> [About this exercise] Return all the data verbatim but without images.

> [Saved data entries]
━━━
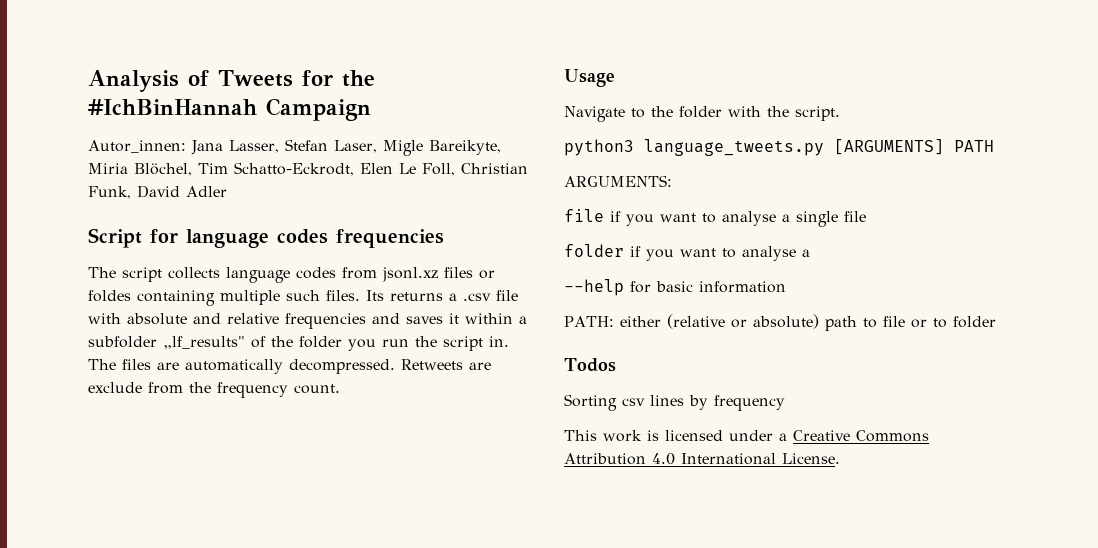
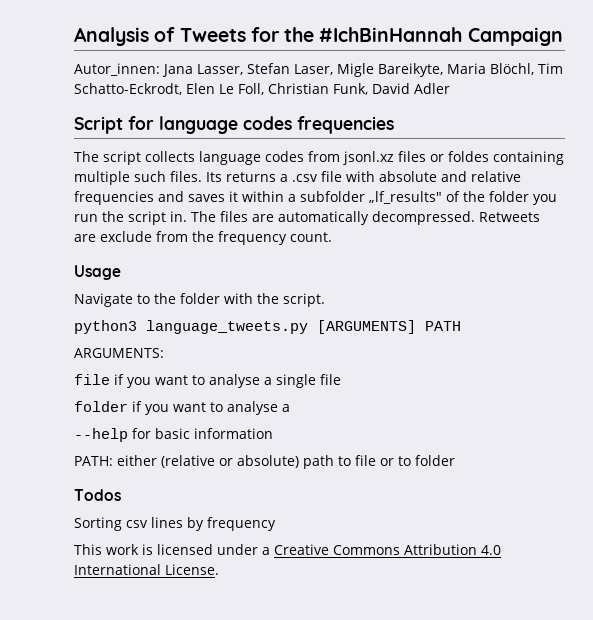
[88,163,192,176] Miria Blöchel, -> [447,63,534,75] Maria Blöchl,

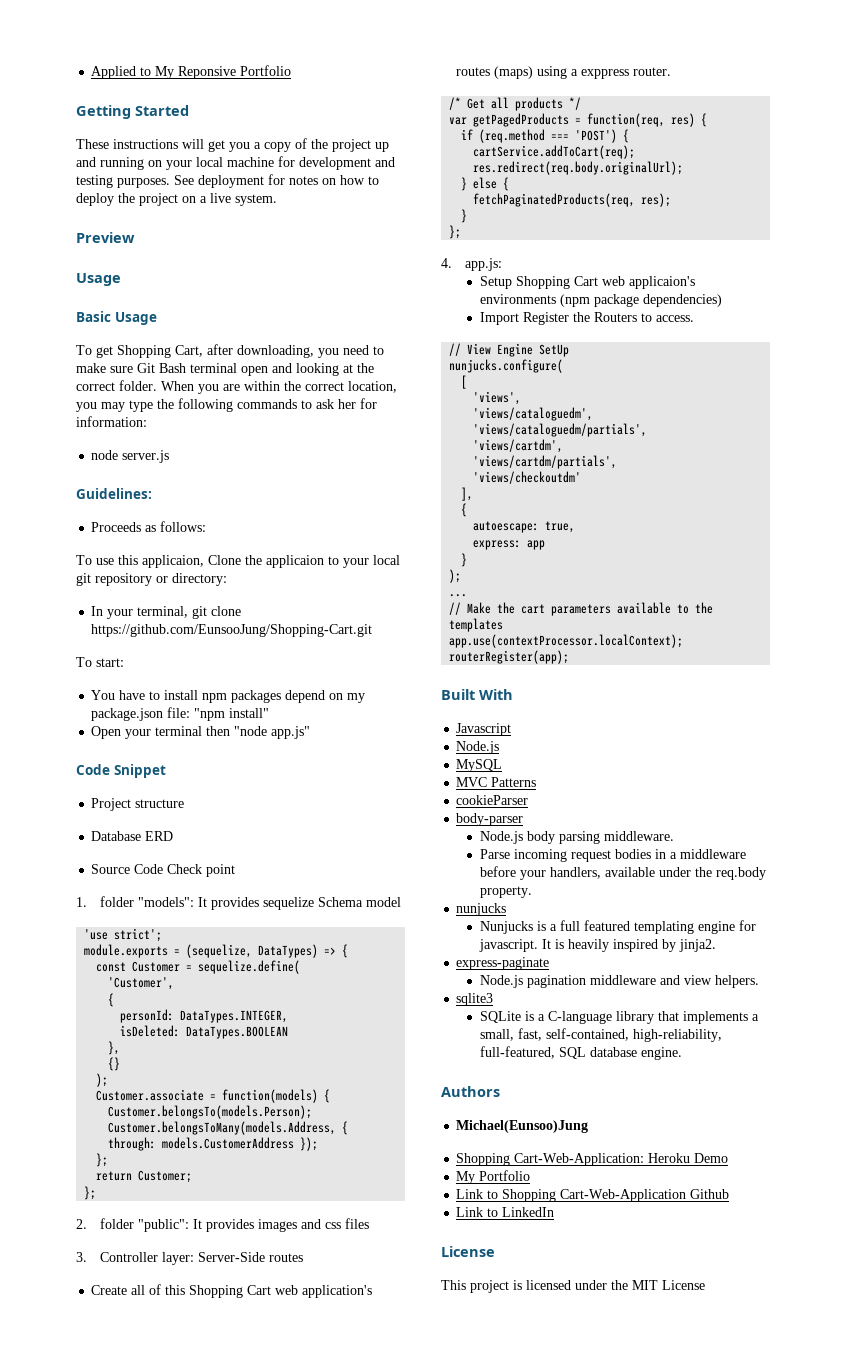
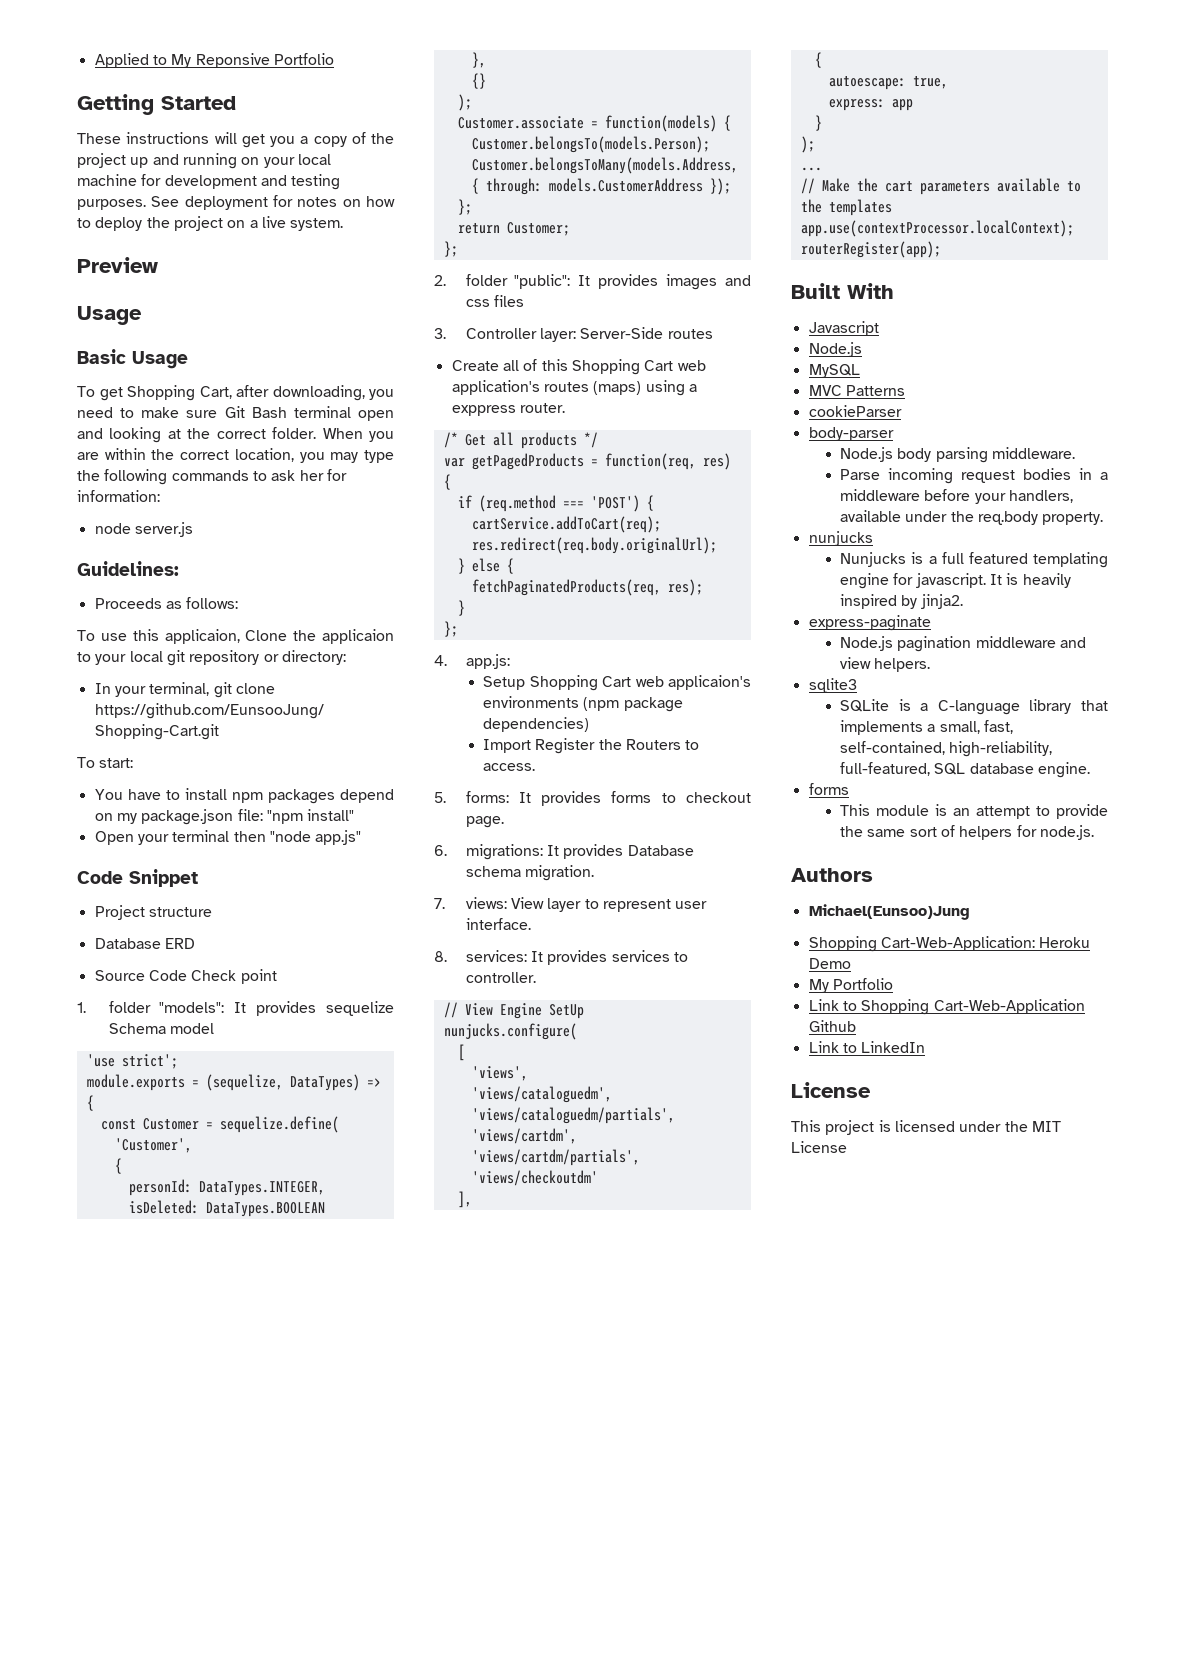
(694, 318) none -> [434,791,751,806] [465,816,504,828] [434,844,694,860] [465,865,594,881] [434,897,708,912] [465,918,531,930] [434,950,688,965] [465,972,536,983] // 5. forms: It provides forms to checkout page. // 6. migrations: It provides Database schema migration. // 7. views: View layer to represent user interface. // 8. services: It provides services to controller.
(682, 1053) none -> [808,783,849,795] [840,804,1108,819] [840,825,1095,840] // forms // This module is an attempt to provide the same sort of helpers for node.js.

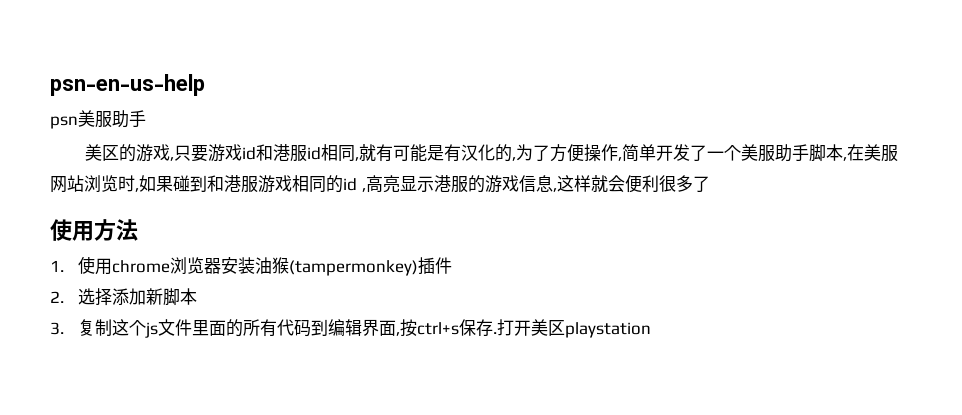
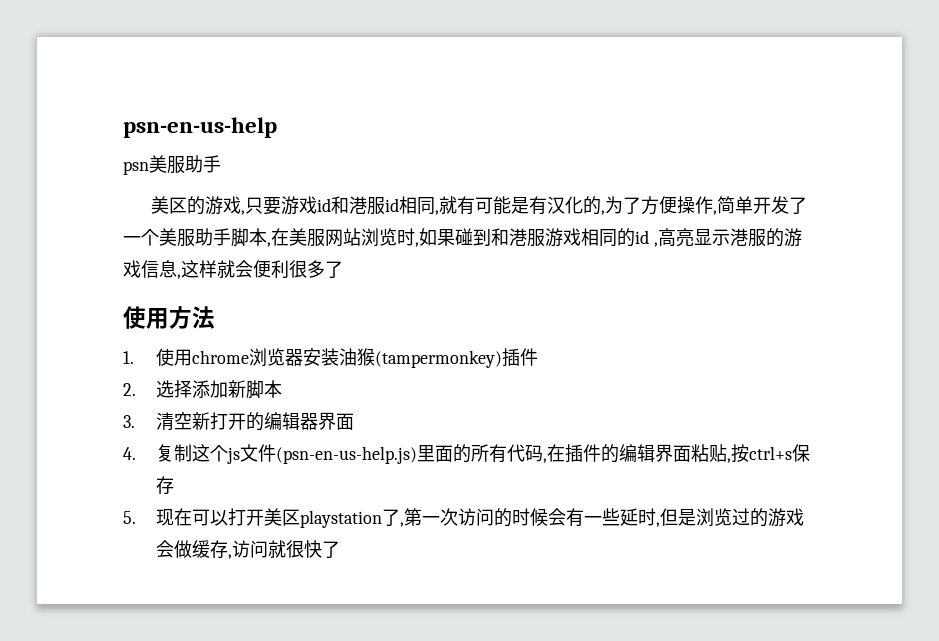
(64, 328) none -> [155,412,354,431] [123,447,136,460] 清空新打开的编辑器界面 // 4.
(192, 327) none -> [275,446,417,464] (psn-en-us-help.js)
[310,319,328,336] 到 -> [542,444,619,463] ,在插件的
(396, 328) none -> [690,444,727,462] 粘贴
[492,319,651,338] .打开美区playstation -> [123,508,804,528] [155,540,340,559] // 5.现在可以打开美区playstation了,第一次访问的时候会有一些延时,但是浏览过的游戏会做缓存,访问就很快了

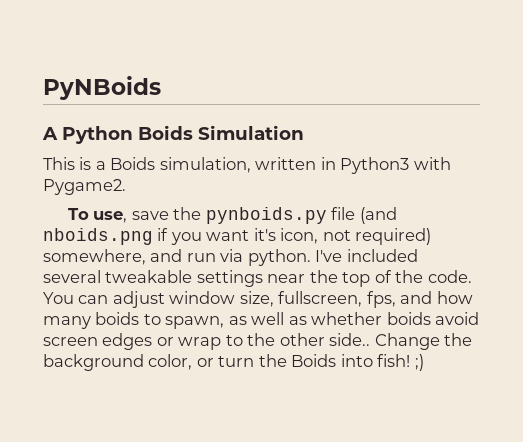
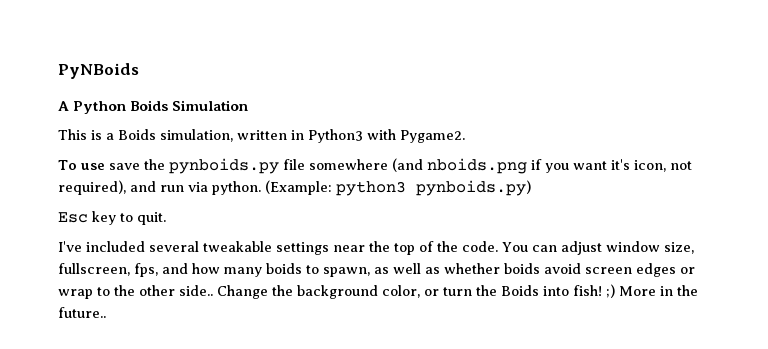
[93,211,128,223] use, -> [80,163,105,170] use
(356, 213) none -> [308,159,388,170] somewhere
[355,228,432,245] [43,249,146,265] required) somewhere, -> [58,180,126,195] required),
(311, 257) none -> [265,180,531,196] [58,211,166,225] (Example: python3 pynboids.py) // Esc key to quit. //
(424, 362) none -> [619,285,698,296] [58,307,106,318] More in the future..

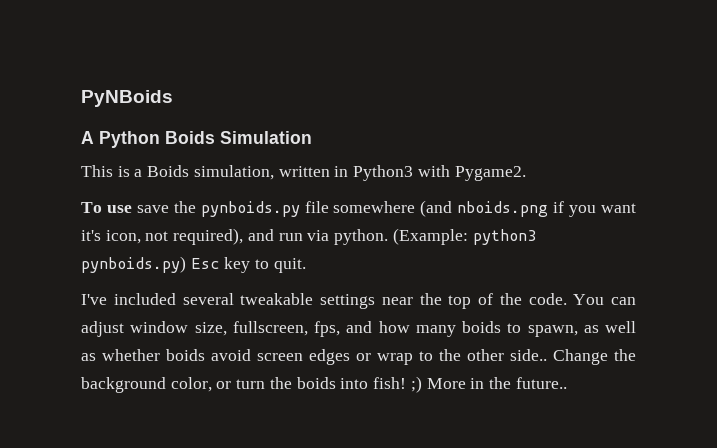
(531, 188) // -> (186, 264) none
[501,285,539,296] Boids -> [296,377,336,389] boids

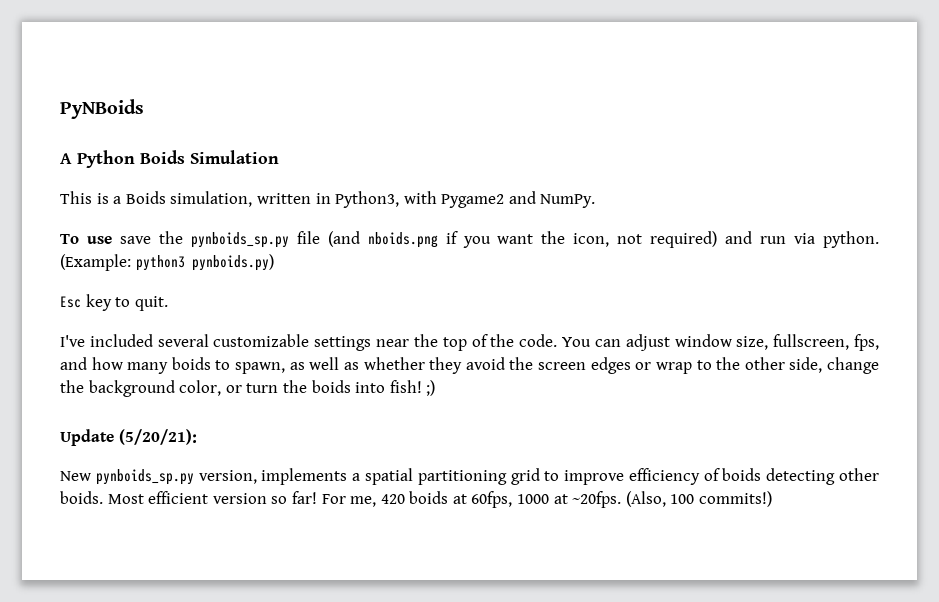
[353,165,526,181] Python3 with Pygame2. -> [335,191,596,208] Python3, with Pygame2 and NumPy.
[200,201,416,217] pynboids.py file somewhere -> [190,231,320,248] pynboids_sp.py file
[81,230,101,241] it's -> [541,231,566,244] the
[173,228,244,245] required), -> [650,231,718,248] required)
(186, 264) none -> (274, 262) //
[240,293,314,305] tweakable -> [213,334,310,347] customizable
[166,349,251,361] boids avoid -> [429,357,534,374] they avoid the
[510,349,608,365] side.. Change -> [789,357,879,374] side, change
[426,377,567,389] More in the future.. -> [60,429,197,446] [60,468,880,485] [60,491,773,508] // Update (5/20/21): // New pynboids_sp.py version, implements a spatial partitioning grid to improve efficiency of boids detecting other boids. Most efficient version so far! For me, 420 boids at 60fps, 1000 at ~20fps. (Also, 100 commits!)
━━━
> [Final answer]
[88,163,192,176] Miria Blöchel, -> [447,63,534,75] Maria Blöchl,

(694, 318) none -> [434,791,751,806] [465,816,504,828] [434,844,694,860] [465,865,594,881] [434,897,708,912] [465,918,531,930] [434,950,688,965] [465,972,536,983] // 5. forms: It provides forms to checkout page. // 6. migrations: It provides Database schema migration. // 7. views: View layer to represent user interface. // 8. services: It provides services to controller.
(682, 1053) none -> [808,783,849,795] [840,804,1108,819] [840,825,1095,840] // forms // This module is an attempt to provide the same sort of helpers for node.js.

(64, 328) none -> [155,412,354,431] [123,447,136,460] 清空新打开的编辑器界面 // 4.
(192, 327) none -> [275,446,417,464] (psn-en-us-help.js)
[310,319,328,336] 到 -> [542,444,619,463] ,在插件的
(396, 328) none -> [690,444,727,462] 粘贴
[492,319,651,338] .打开美区playstation -> [123,508,804,528] [155,540,340,559] // 5.现在可以打开美区playstation了,第一次访问的时候会有一些延时,但是浏览过的游戏会做缓存,访问就很快了

[93,211,128,223] use, -> [80,163,105,170] use
(356, 213) none -> [308,159,388,170] somewhere
[355,228,432,245] [43,249,146,265] required) somewhere, -> [58,180,126,195] required),
(311, 257) none -> [265,180,531,196] [58,211,166,225] (Example: python3 pynboids.py) // Esc key to quit. //
(424, 362) none -> [619,285,698,296] [58,307,106,318] More in the future..

(531, 188) // -> (186, 264) none
[501,285,539,296] Boids -> [296,377,336,389] boids

[353,165,526,181] Python3 with Pygame2. -> [335,191,596,208] Python3, with Pygame2 and NumPy.
[200,201,416,217] pynboids.py file somewhere -> [190,231,320,248] pynboids_sp.py file
[81,230,101,241] it's -> [541,231,566,244] the
[173,228,244,245] required), -> [650,231,718,248] required)
(186, 264) none -> (274, 262) //
[240,293,314,305] tweakable -> [213,334,310,347] customizable
[166,349,251,361] boids avoid -> [429,357,534,374] they avoid the
[510,349,608,365] side.. Change -> [789,357,879,374] side, change
[426,377,567,389] More in the future.. -> [60,429,197,446] [60,468,880,485] [60,491,773,508] // Update (5/20/21): // New pynboids_sp.py version, implements a spatial partitioning grid to improve efficiency of boids detecting other boids. Most efficient version so far! For me, 420 boids at 60fps, 1000 at ~20fps. (Also, 100 commits!)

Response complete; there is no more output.